***** Records for the exercise

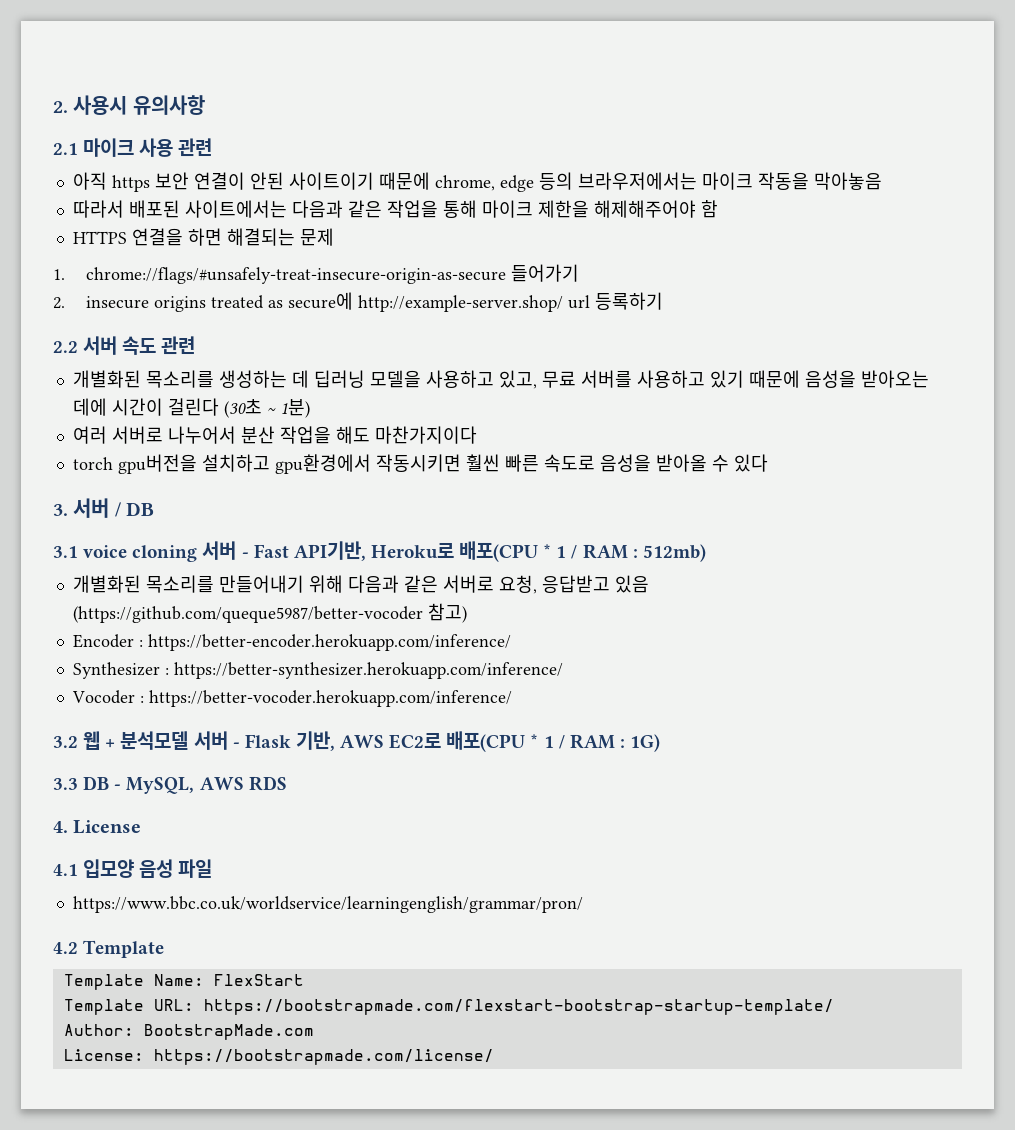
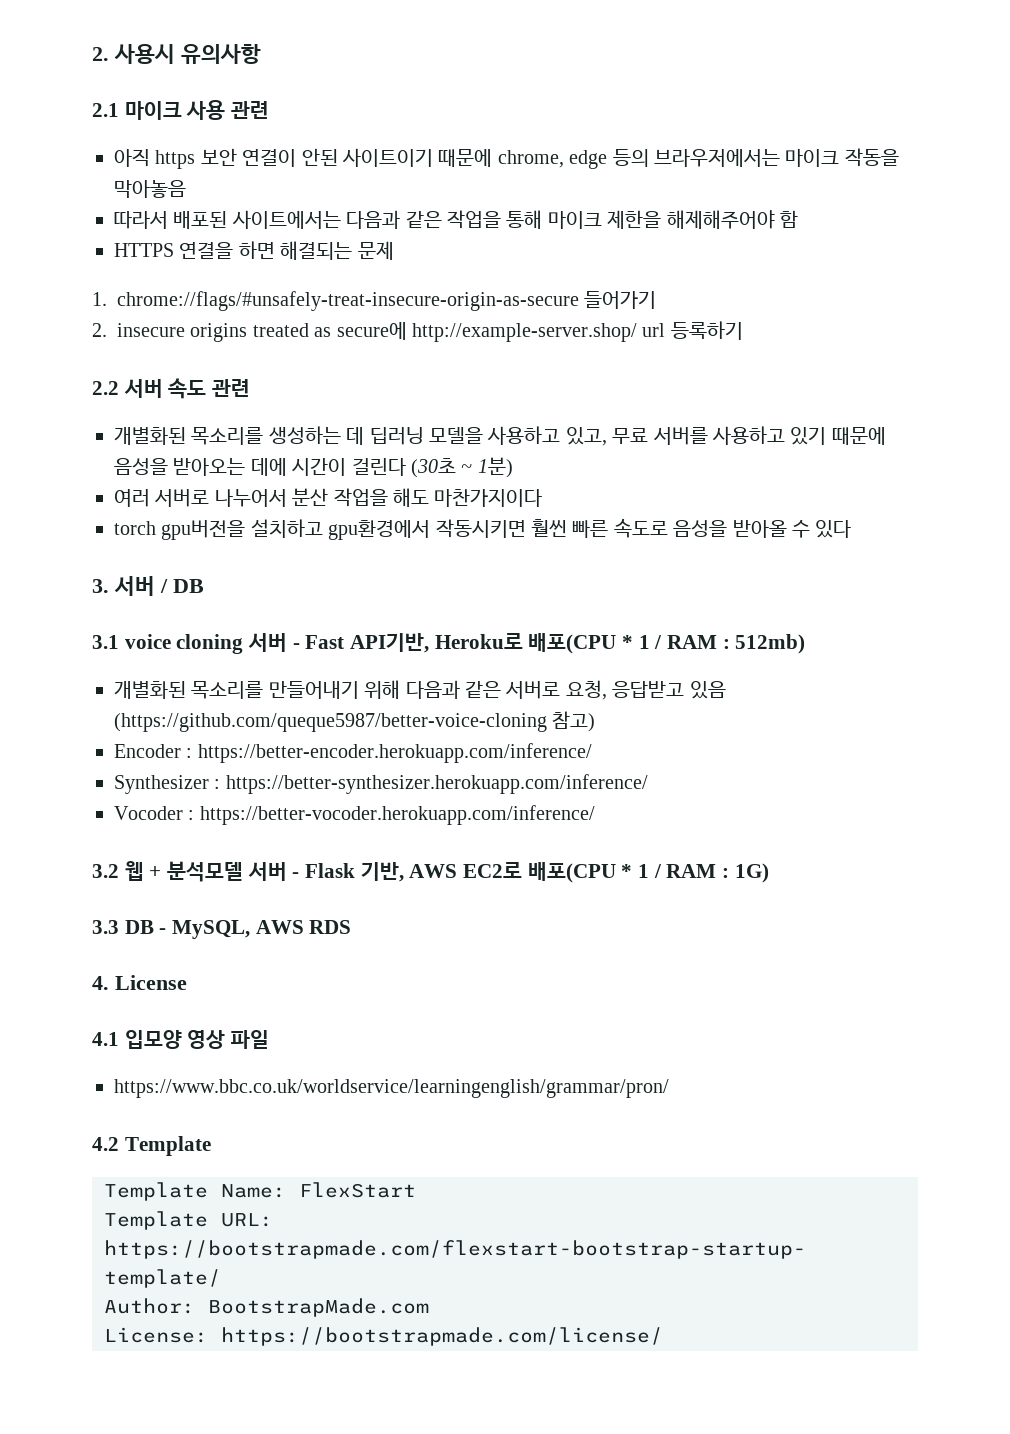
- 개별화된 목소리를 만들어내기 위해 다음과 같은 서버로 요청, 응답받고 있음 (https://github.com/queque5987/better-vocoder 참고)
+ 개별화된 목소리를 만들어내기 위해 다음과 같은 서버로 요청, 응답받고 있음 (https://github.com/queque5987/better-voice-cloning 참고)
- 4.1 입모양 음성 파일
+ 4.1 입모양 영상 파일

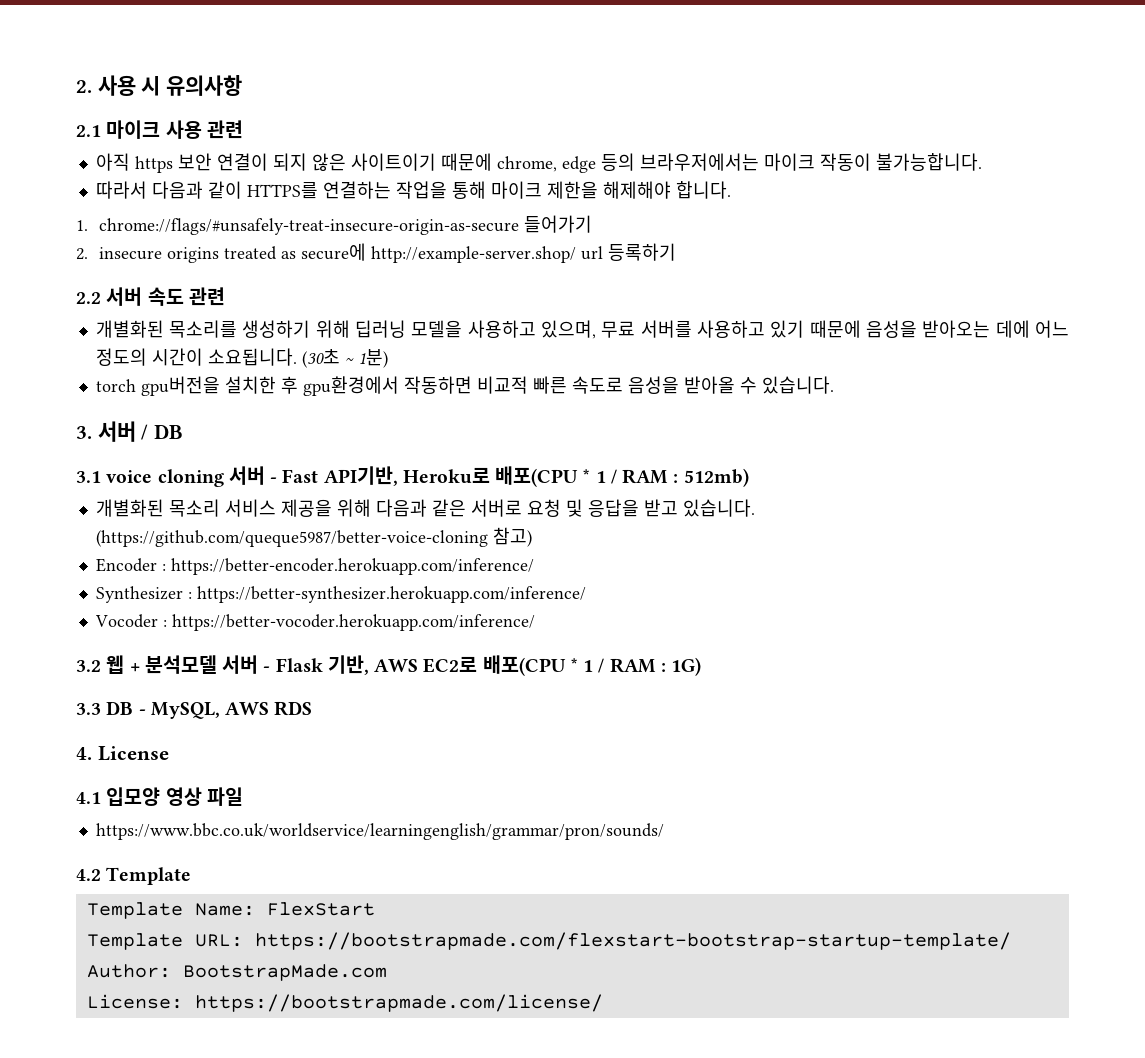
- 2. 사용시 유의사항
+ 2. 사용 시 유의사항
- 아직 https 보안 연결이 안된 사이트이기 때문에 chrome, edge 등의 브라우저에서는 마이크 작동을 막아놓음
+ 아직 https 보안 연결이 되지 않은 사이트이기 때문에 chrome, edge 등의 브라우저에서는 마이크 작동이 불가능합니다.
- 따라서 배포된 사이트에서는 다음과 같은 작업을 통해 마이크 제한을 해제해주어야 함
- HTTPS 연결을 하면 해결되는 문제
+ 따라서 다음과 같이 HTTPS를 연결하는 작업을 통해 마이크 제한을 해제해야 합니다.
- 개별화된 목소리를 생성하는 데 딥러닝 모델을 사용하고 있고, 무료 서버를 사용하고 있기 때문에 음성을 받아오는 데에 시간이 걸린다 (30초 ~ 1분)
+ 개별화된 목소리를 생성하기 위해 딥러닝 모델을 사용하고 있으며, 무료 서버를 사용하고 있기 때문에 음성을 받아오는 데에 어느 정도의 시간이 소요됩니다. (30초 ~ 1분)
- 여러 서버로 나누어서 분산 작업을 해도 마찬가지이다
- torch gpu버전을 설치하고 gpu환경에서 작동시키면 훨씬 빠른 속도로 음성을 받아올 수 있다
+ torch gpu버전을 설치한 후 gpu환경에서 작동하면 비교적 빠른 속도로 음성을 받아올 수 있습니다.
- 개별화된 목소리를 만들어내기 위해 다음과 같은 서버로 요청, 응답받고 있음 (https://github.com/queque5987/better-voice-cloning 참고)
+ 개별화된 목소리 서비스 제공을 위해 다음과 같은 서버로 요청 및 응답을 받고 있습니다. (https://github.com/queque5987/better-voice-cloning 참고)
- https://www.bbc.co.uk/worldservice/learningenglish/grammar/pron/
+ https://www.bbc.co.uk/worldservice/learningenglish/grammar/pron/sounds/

**********

• _Work task_: When you reproduce the entries above, keep every word exactly and leave out each picture.

• _Answer space_:
- 개별화된 목소리를 만들어내기 위해 다음과 같은 서버로 요청, 응답받고 있음 (https://github.com/queque5987/better-vocoder 참고)
+ 개별화된 목소리를 만들어내기 위해 다음과 같은 서버로 요청, 응답받고 있음 (https://github.com/queque5987/better-voice-cloning 참고)
- 4.1 입모양 음성 파일
+ 4.1 입모양 영상 파일

- 2. 사용시 유의사항
+ 2. 사용 시 유의사항
- 아직 https 보안 연결이 안된 사이트이기 때문에 chrome, edge 등의 브라우저에서는 마이크 작동을 막아놓음
+ 아직 https 보안 연결이 되지 않은 사이트이기 때문에 chrome, edge 등의 브라우저에서는 마이크 작동이 불가능합니다.
- 따라서 배포된 사이트에서는 다음과 같은 작업을 통해 마이크 제한을 해제해주어야 함
- HTTPS 연결을 하면 해결되는 문제
+ 따라서 다음과 같이 HTTPS를 연결하는 작업을 통해 마이크 제한을 해제해야 합니다.
- 개별화된 목소리를 생성하는 데 딥러닝 모델을 사용하고 있고, 무료 서버를 사용하고 있기 때문에 음성을 받아오는 데에 시간이 걸린다 (30초 ~ 1분)
+ 개별화된 목소리를 생성하기 위해 딥러닝 모델을 사용하고 있으며, 무료 서버를 사용하고 있기 때문에 음성을 받아오는 데에 어느 정도의 시간이 소요됩니다. (30초 ~ 1분)
- 여러 서버로 나누어서 분산 작업을 해도 마찬가지이다
- torch gpu버전을 설치하고 gpu환경에서 작동시키면 훨씬 빠른 속도로 음성을 받아올 수 있다
+ torch gpu버전을 설치한 후 gpu환경에서 작동하면 비교적 빠른 속도로 음성을 받아올 수 있습니다.
- 개별화된 목소리를 만들어내기 위해 다음과 같은 서버로 요청, 응답받고 있음 (https://github.com/queque5987/better-voice-cloning 참고)
+ 개별화된 목소리 서비스 제공을 위해 다음과 같은 서버로 요청 및 응답을 받고 있습니다. (https://github.com/queque5987/better-voice-cloning 참고)
- https://www.bbc.co.uk/worldservice/learningenglish/grammar/pron/
+ https://www.bbc.co.uk/worldservice/learningenglish/grammar/pron/sounds/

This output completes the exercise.